無理矢理人づてで自分を確立しても、絶対に心が満たされることなどないというのに。
「……もうわかった。急がなくていいってことが」
「そう……か……?」
「ええ。私はゆっくり時間をかけて思い出していく。私が誰で、あなたが私にとっての何なのか。……だから」
銃声と金属音が二度響く。
心が太ももに差してあった理想郷を引き抜き、直樹の両手を拘束する手錠を撃ち抜いたのだ。

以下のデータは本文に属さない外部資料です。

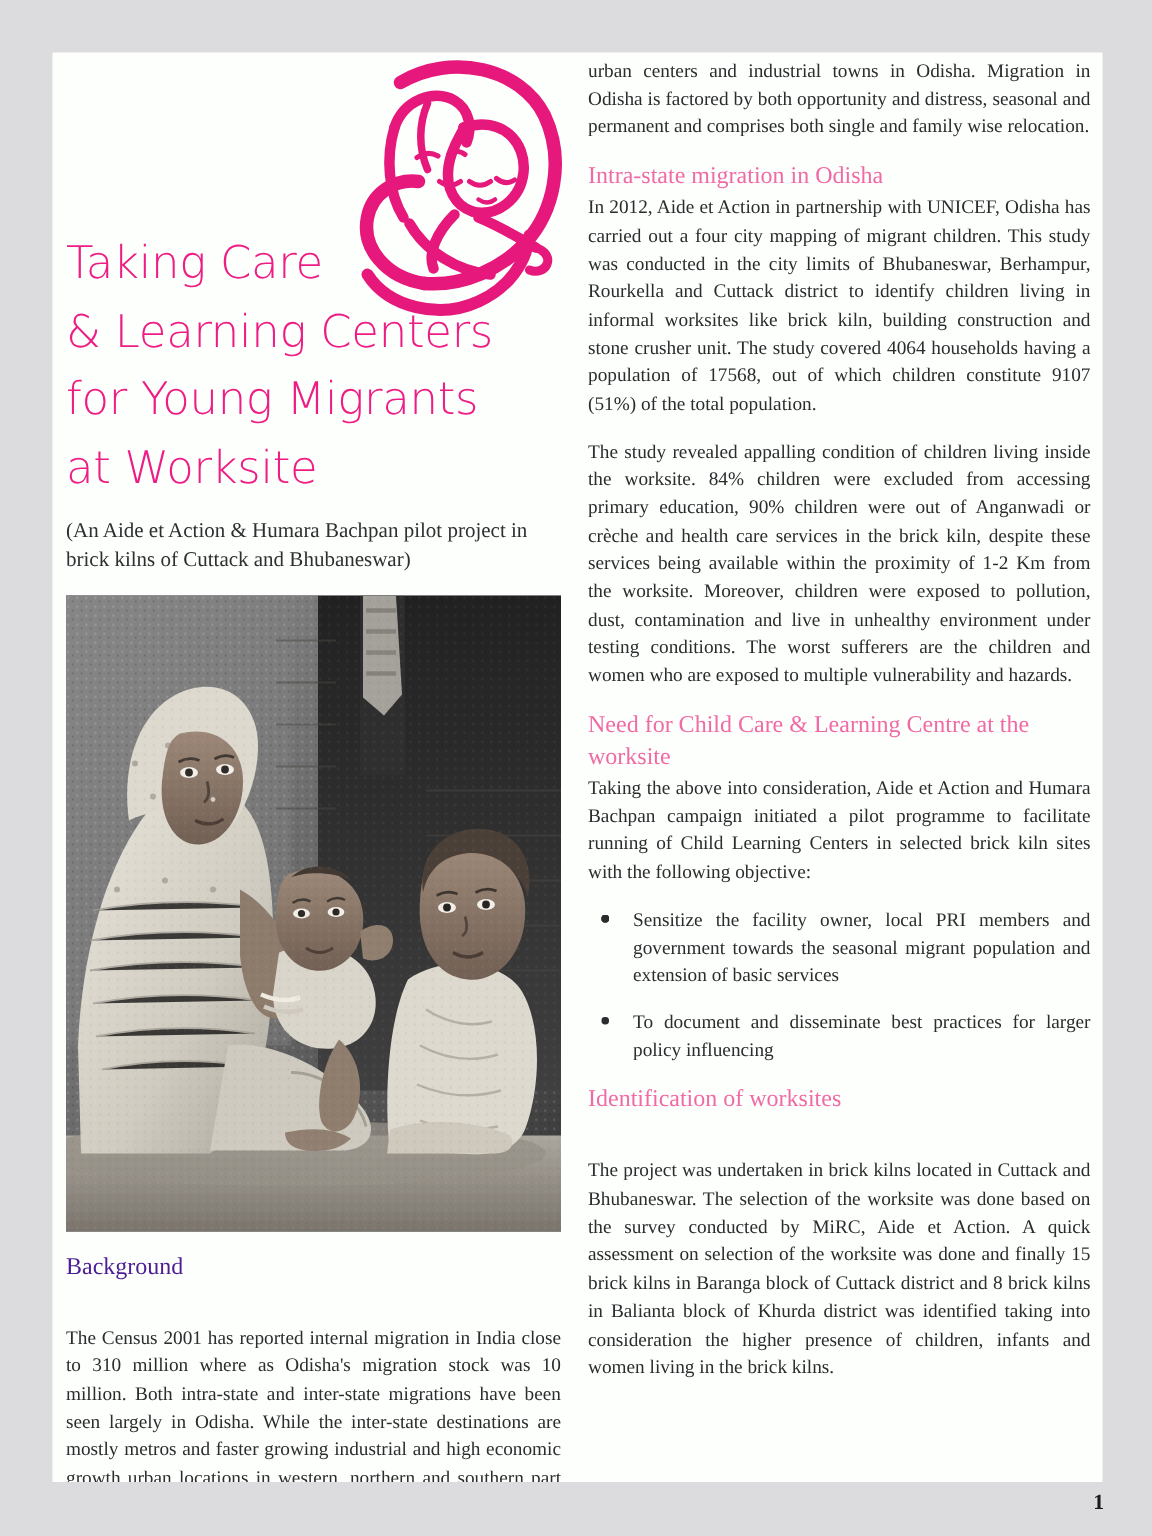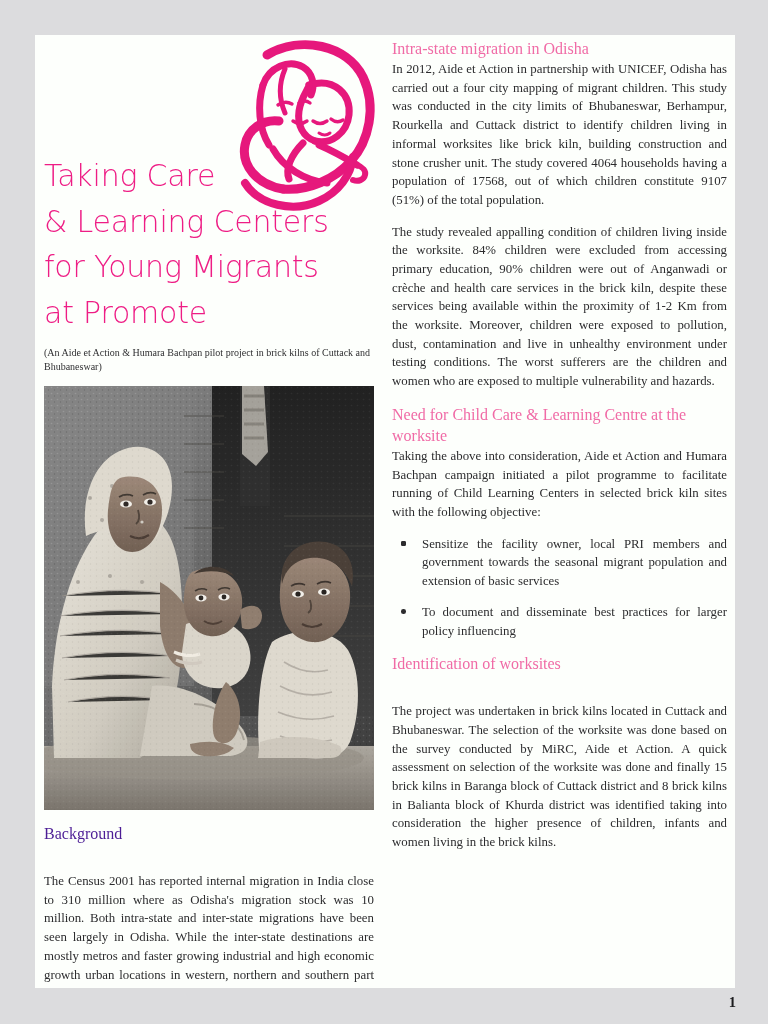"urban centers and industrial towns" p.body { html: none -> <p>urban centers and industrial towns in Odisha. Migration in Odisha is factored by both opportunity and distress, seasonal and permanent and comprises both single and family wise relocation.</p> }
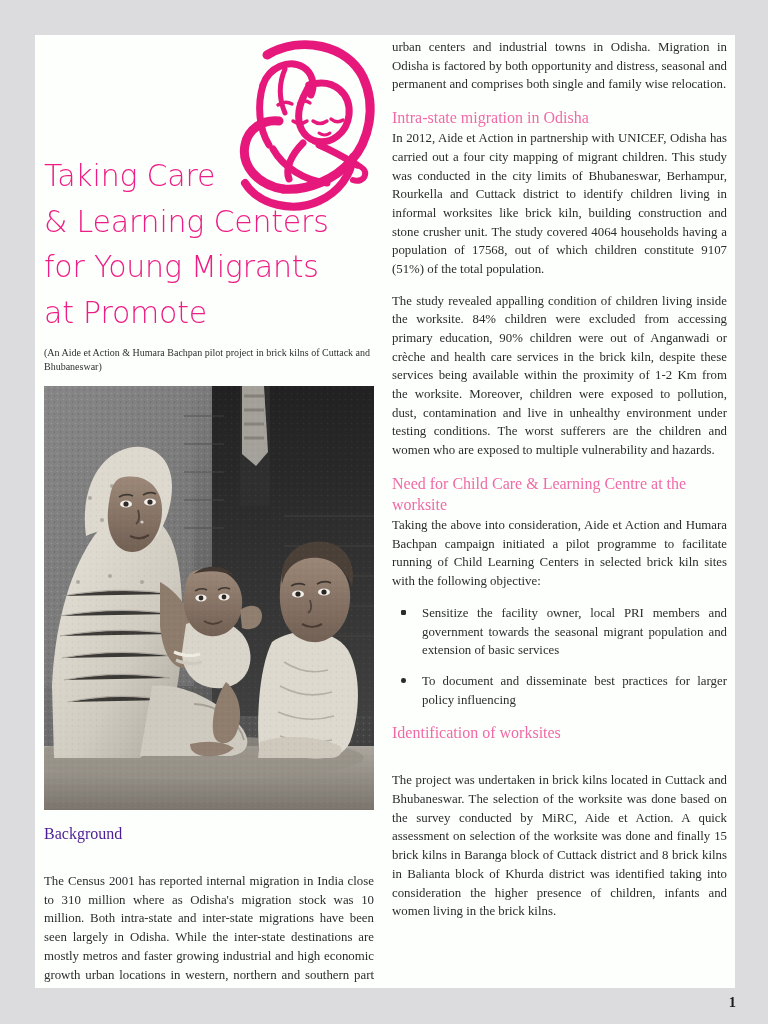"at Promote" div.title-line { text: Promote -> Worksite }
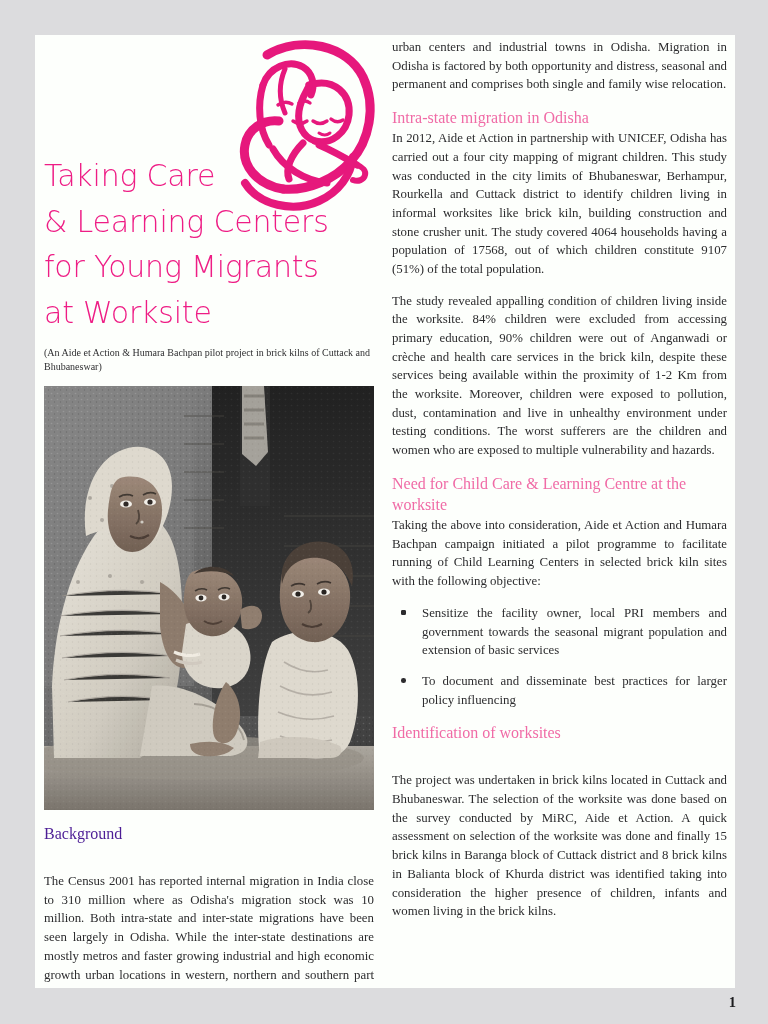"(An Aide et Action &" .subtitle { font-size: 10px -> 14px }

銃で撃つ必要はないだろ、とは突っ込まない。直樹にそんな余裕はない。
どれだけ自分が気絶していたかは考えたくもない。今はただ小羽田の無事を案じるのみだ。
「悪い……心。今は――」
「ええ。行っていい。……待ってるから」
「ああ、行ってくる!」
直樹は心の部屋を飛び出し、久瑠実の異能と彩香の異能を併用しながら駆け出した。
部屋に残された心は、ロッドを捨て、右手に持つ理想郷に目を落とし独りごちる。
「家族……か」
クイーンにもういないモノと伝えられた存在。
自分にとって大事なモノであるはずなのに、どうしようにもなく他人事。
しかし……今家族と言ってくれた男は他人事ではない。
恐らくはプロポーズ的な意味ではないのだろう。
何となく心は察せる。今のは素で出た心を安心させるためのことばだ。
だとしても――心は微笑する。
「悪くない……」
少なくとも今はそれでいい。
その関係が変化するのは、記憶が取り戻されてからだ。
だから今は帰りを待つ。
そう思った心だったが、どうも落ち着かなくなってきた。
「…………」
気づくと手には携帯を持っている。
恐らくはこれが癖――。暗殺者として行動する時の。
どうやら、自分は待つのが苦手らしい。
「……クイーン」
かつての敵であり、一時的な味方であり、再び敵になるかもしれない少女の名前を呟いて、心は家を後にした。